-- EXTRACTED MATERIAL follows --

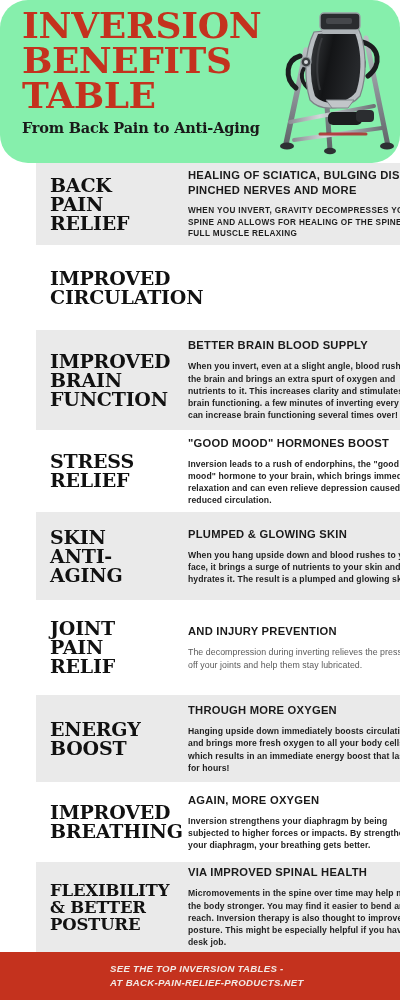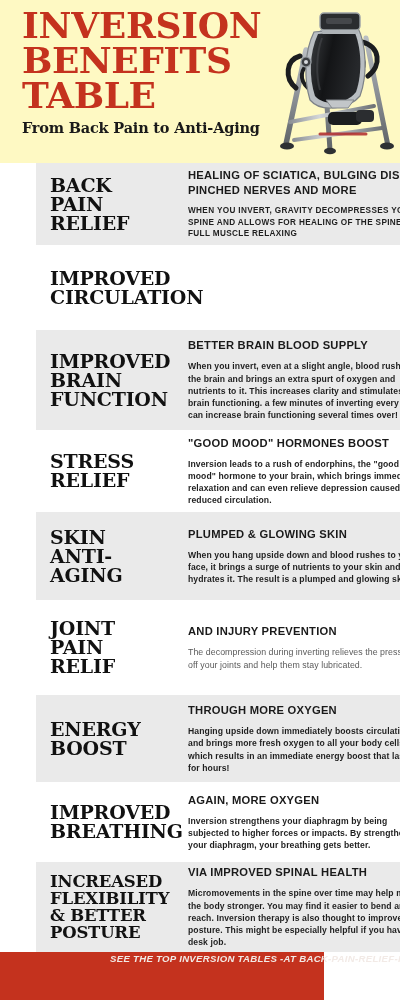--- a/index.html
+++ b/index.html
@@ -5,21 +5,21 @@
   * { margin:0; padding:0; box-sizing:border-box; }
   html, body {
     width:400px; height:1000px;
     background:#ffffff;
     font-family:"Liberation Sans", sans-serif;
     overflow:hidden;
   }
   .page { position:relative; width:400px; height:1000px; background:#fff; }
 
   
-  .header { position:relative; height:163px; background:#fef9c3; }
+  .header { position:relative; height:163px; background:#86efac;border-radius:28px; }
   .title-block { position:absolute; left:22px; top:8px; width:252px; }
   .title-line {
     font-family:"DejaVu Serif", serif;
     font-weight:700;
     color:#C4321E;
     font-size:36px;
     line-height:35px;
     letter-spacing:-0.5px;
     text-transform:uppercase;
     white-space:nowrap;
@@ -101,24 +101,25 @@
     font-weight:400;
     color:#5b5b5b;
     font-size:8.8px;
     letter-spacing:0.05px;
   }
 
   
   .footer {
     position:absolute;
     left:0; bottom:0;
-    width:324px; height:48px;
+    width:400px; height:48px;
     background:#C4321E;
     display:flex;
-    flex-direction:row;
+    flex-direction:column;
+    justify-content:center;
     padding-left:110px;
   }
   .footer-line {
     font-family:"Liberation Sans", sans-serif;
     font-style:italic;
     font-weight:700;
     font-size:9.6px;
     line-height:14px;
     letter-spacing:0.3px;
     color:#F2EAE6;
@@ -278,21 +279,20 @@
           <div class="label-line">IMPROVED</div>
           <div class="label-line">BREATHING</div>
         </div>
         <div class="row-body">
           <div class="body-head">AGAIN, MORE OXYGEN</div>
           <div class="body-text">Inversion strengthens your diaphragm by being subjected to higher forces or impacts. By strengthening your diaphragm, your breathing gets better.</div>
         </div>
       </div>
       <div class="row shade" style="height: 90px;">
         <div class="row-label small">
-          <div class="label-line">INCREASED</div>
           <div class="label-line">FLEXIBILITY</div>
           <div class="label-line">&amp; BETTER</div>
           <div class="label-line">POSTURE</div>
         </div>
         <div class="row-body">
           <div class="body-head">VIA IMPROVED SPINAL HEALTH</div>
           <div class="body-text">Micromovements in the spine over time may help make the body stronger. You may find it easier to bend and reach. Inversion therapy is also thought to improve posture. This might be especially helpful if you have a desk job.</div>
         </div>
       </div>
     </div>

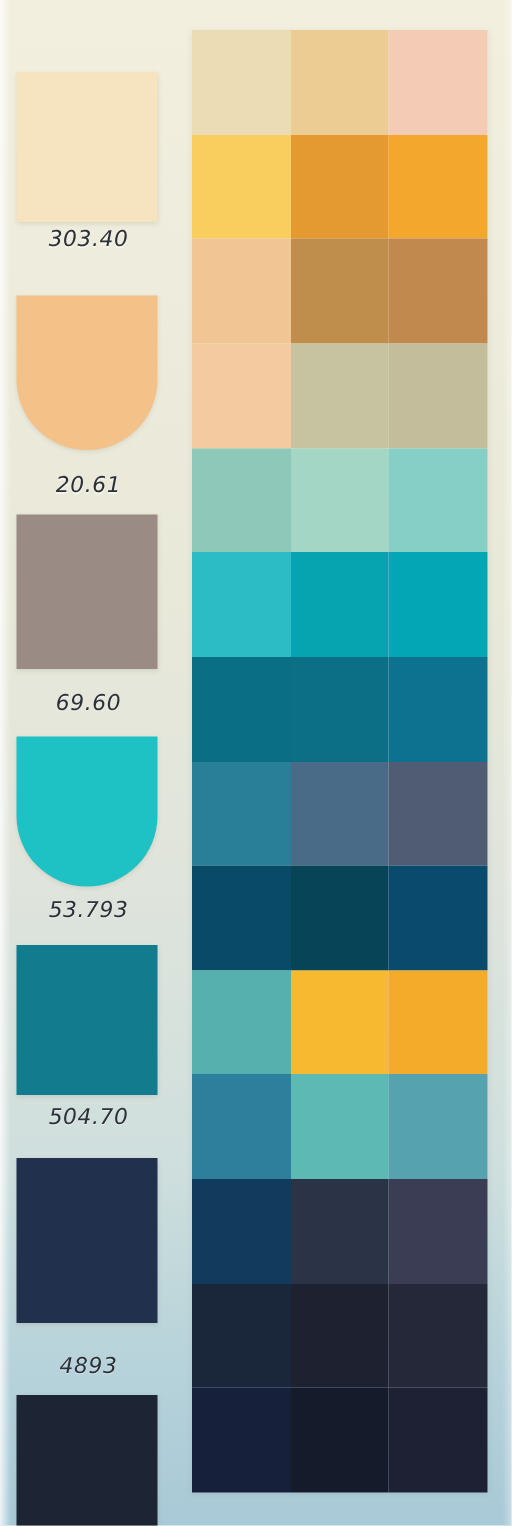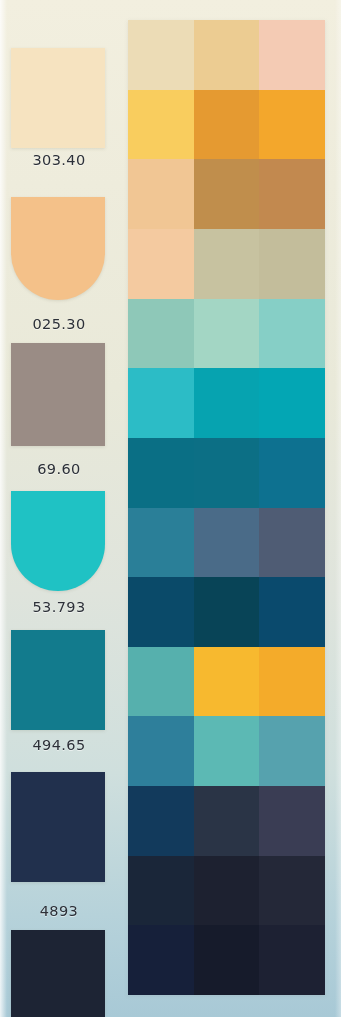--- a/index.html
+++ b/index.html
@@ -43,20 +43,21 @@
     pointer-events: none;
   }
 
   
   #chip-column {
     position: absolute;
     left: 0px;
     top: 0px;
     width: 125px;
     height: 1017px;
+    font-style: italic;
   }
   .chip-cell {
     position: absolute;
     left: 0;
     width: 125px;
   }
   .chip-swatch {
     position: absolute;
     left: 11px;
     top: 0;
@@ -104,33 +105,33 @@
 
   <div id="board-edge-left"></div>
 
   <div id="chip-column">
       <div class="chip-cell" style="top: 0px;">
         <div class="chip-swatch" style="top: 48px; height: 100px; background: rgb(246, 227, 192);"></div>
         <div class="chip-label" style="top: 152px;">303.40</div>
       </div>
       <div class="chip-cell" style="top: 0px;">
         <div class="chip-swatch round-bottom" style="top: 197px; height: 103px; background: rgb(244, 193, 137);"></div>
-        <div class="chip-label" style="top: 316px;">025.30</div>
+        <div class="chip-label" style="top: 316px;">20.61</div>
       </div>
       <div class="chip-cell" style="top: 0px;">
         <div class="chip-swatch" style="top: 343px; height: 103px; background: rgb(154, 140, 133);"></div>
         <div class="chip-label" style="top: 461px;">69.60</div>
       </div>
       <div class="chip-cell" style="top: 0px;">
         <div class="chip-swatch round-bottom" style="top: 491px; height: 100px; background: rgb(31, 194, 196);"></div>
         <div class="chip-label" style="top: 599px;">53.793</div>
       </div>
       <div class="chip-cell" style="top: 0px;">
         <div class="chip-swatch" style="top: 630px; height: 100px; background: rgb(18, 123, 141);"></div>
-        <div class="chip-label" style="top: 737px;">494.65</div>
+        <div class="chip-label" style="top: 737px;">504.70</div>
       </div>
       <div class="chip-cell" style="top: 0px;">
         <div class="chip-swatch" style="top: 772px; height: 110px; background: rgb(33, 48, 77);"></div>
         <div class="chip-label" style="top: 903px; text-align: center;">4893</div>
       </div>
       <div class="chip-cell" style="top: 0px;">
         <div class="chip-swatch" style="top: 930px; height: 87px; background: rgb(29, 36, 52);"></div>
       </div>
     </div>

-- EXTRACTED MATERIAL concluded --

YOUR INSTRUCTIONS:
Transcribe, word for word, only the material from its opening line through the line containing "color:#5b5b5b;", both ends included, and omit the pictures.

RESULT FOR THIS TASK:
--- a/index.html
+++ b/index.html
@@ -5,21 +5,21 @@
   * { margin:0; padding:0; box-sizing:border-box; }
   html, body {
     width:400px; height:1000px;
     background:#ffffff;
     font-family:"Liberation Sans", sans-serif;
     overflow:hidden;
   }
   .page { position:relative; width:400px; height:1000px; background:#fff; }
 
   
-  .header { position:relative; height:163px; background:#fef9c3; }
+  .header { position:relative; height:163px; background:#86efac;border-radius:28px; }
   .title-block { position:absolute; left:22px; top:8px; width:252px; }
   .title-line {
     font-family:"DejaVu Serif", serif;
     font-weight:700;
     color:#C4321E;
     font-size:36px;
     line-height:35px;
     letter-spacing:-0.5px;
     text-transform:uppercase;
     white-space:nowrap;
@@ -101,24 +101,25 @@
     font-weight:400;
     color:#5b5b5b;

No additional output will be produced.